Businessman who turned to writing late in life and scored a huge international hit with his first novel, Salmon Fishing in the Yemen
  
  

Paul Torday in 2007
Paul Torday fishing on the river at his home, Chipchase Castle, near Hexham, Northumberland, in 2007. Photograph: Colin McPherson/Corbis Photograph: Colin McPherson/Corbis

When Paul Torday, who has died aged 67, published his first novel, Salmon Fishing in the Yemen, in 2007, its phenomenal success led to a remarkable new career for him, at an age when others might well have been contemplating retirement. Despite his newfound fame and the book's worldwide popularity, however, he continued to work in industry, although for the remaining years of his life he also published, generally to critical acclaim, a sparkling new novel every year.

What Paul never publicly disclosed was that this extraordinary output reflected a personal race against time. Having wanted to write all his life, he was faced with a cancer diagnosis shortly after his first book was swept away on the whirlwind of an international award-winning literary sensation and he recognised the extent to which his time might be limited.

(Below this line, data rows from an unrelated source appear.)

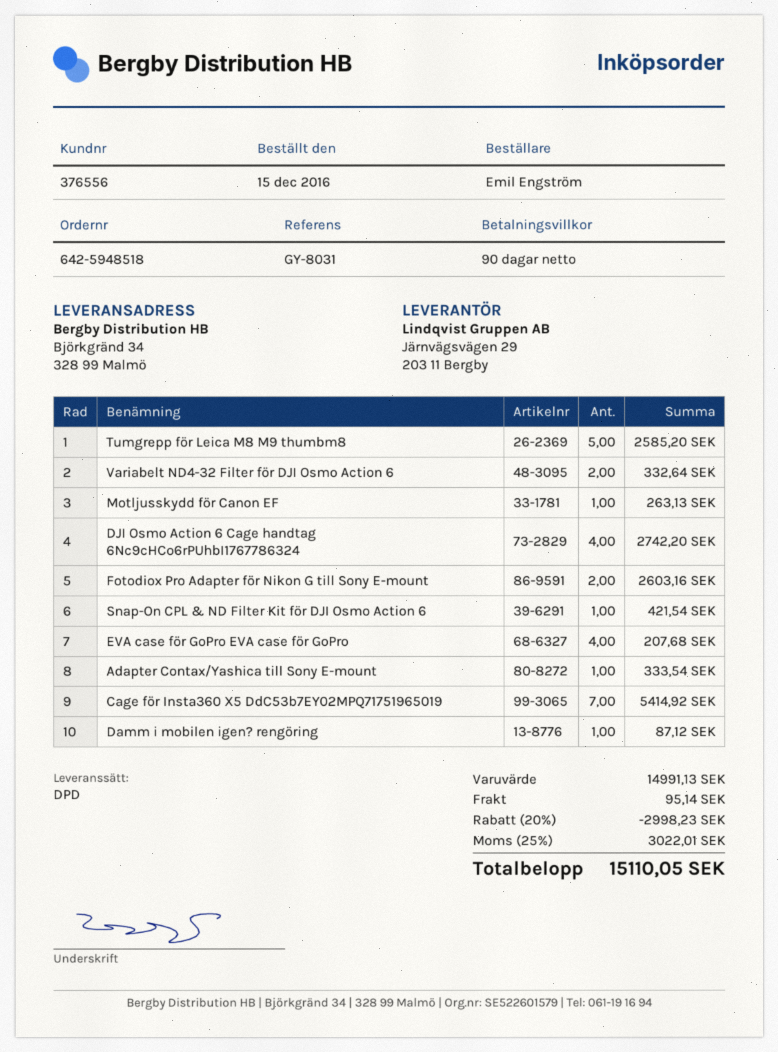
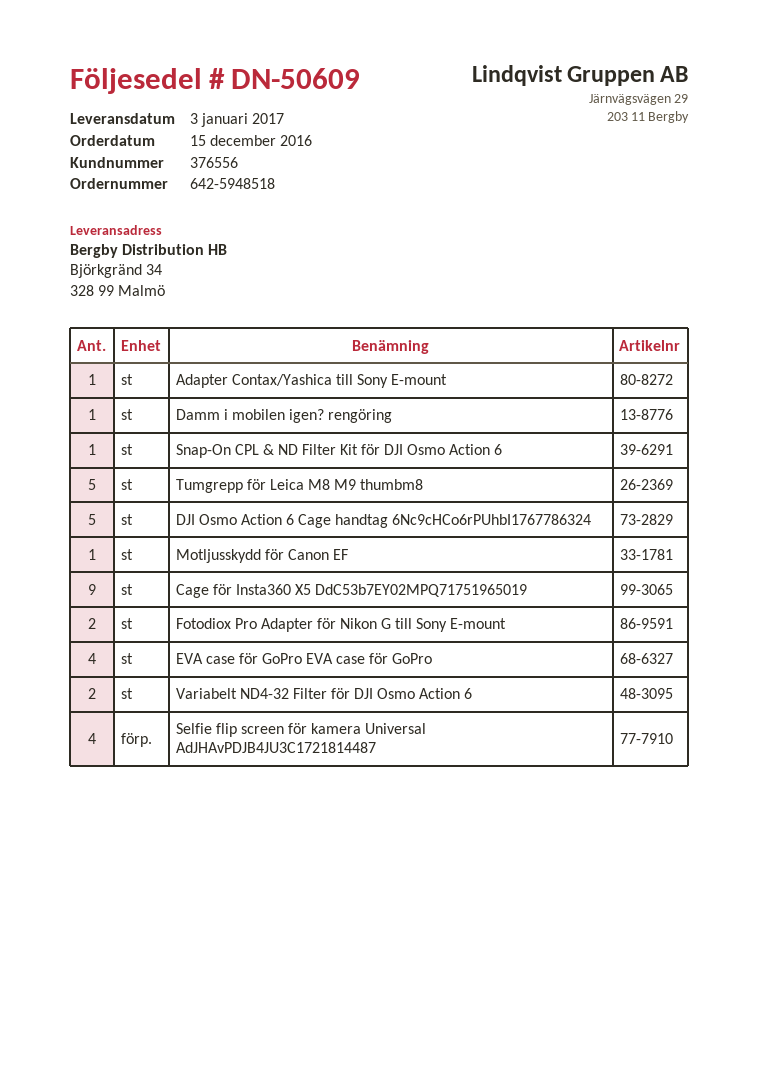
DJI Osmo Action 6 Cage handtag 6Nc9cHCo6rPUhbI1767786324: 4 -> 5
Cage för Insta360 X5 DdC53b7EY02MPQ71751965019: 7 -> 9
Selfie flip screen för kamera Universal AdJHAvPDJB4JU3C1721814487: none -> 4

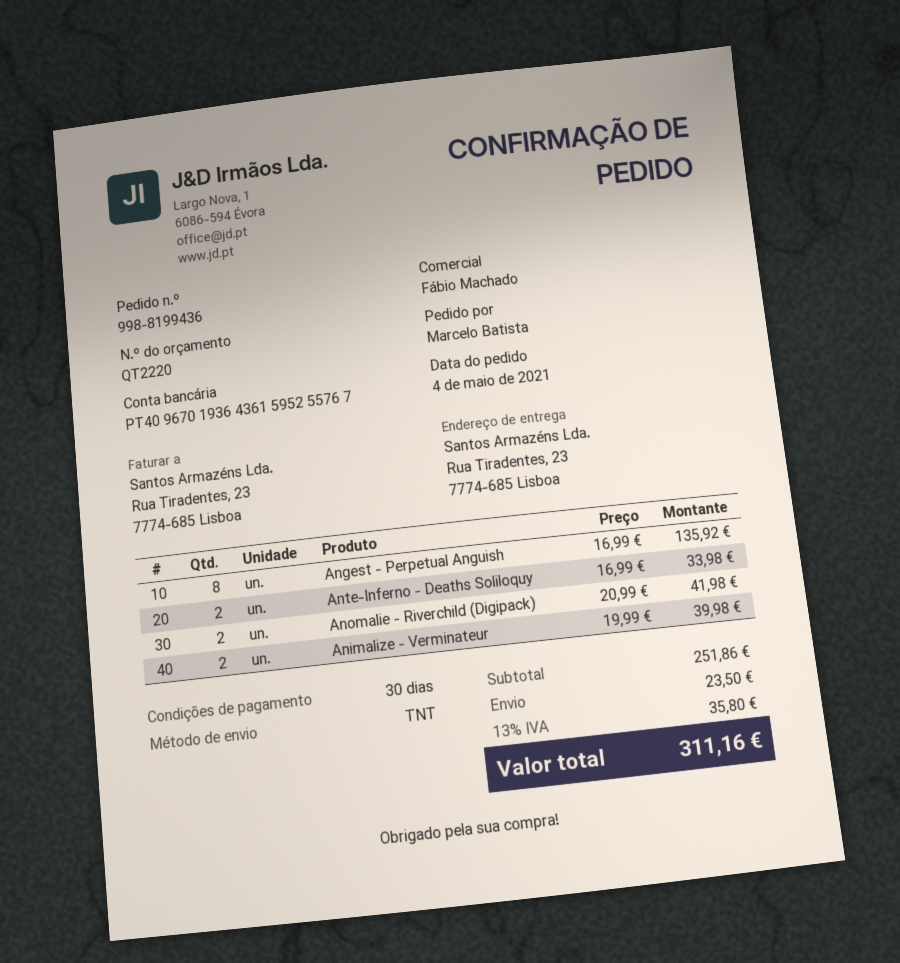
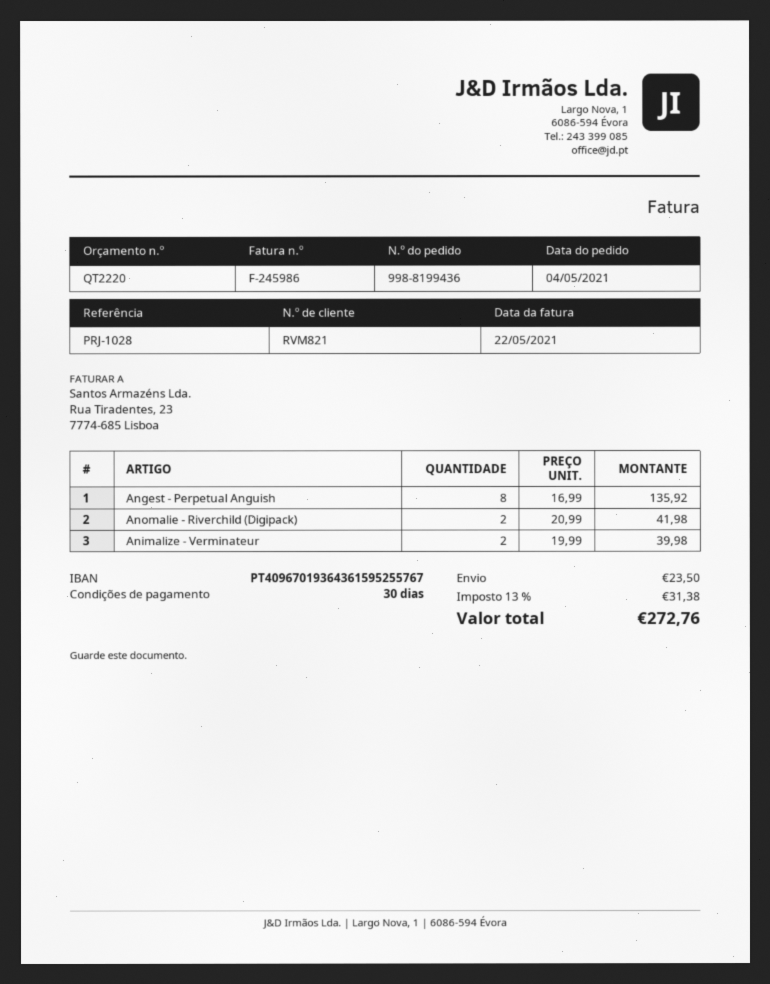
Ante-Inferno - Deaths Soliloquy: 2 x 16.99 = 33.98 -> none
tax: 13% = 35.80 -> 13% = 31.38
total: 311.16 -> 272.76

He wanted to find what he termed the "ultimate story", one that would bewitch readers, and he went on writing compulsively because he was still trying to find out what it was. To this end, each of his seven novels explored a different genre. Paul admitted once that, after discovering his ability to get published, he perhaps treated writing like learning to ride a bike: he kept pedalling like mad because he was afraid that if he fell off he might not be able to get back on. He sometimes suggested that he might stop writing, but never really meant it, and at his death left uncompleted yet another novel.

He was too ill to attend the glamorous premiere in 2011 of the film of Salmon Fishing in the Yemen, which starred Ewan McGregor, Emily Blunt and Kristin Scott Thomas. Reviews of later books were sometimes less enthusiastic, as is the fate of authors who score a hit with their first novel, but The Irresistible Inheritance of Wilberforce (2008), the story told backwards of an alcoholic's decline through an addiction to fine wine, was greatly admired and Paul had the satisfaction of knowing that film rights to another of his books, The Girl on the Landing (2009), a subtle ghost story, had been acquired by Julian Fellowes. His most recent book was Light Shining in the Forest (2013), a crime thriller about abducted children set in the north-east of England.

He acquired a taste for success when he won a national poetry competition sponsored by the Daily Mail at the age of 16 and the prize paid for his first foreign holiday. Ten years later he was still writing poetry, for a 25p magazine, the Little Word Machine. He admitted then that he had always written prolifically but rarely attempted publication. When he wrote two novels in his 20s they went into a drawer and were not even shared with his family.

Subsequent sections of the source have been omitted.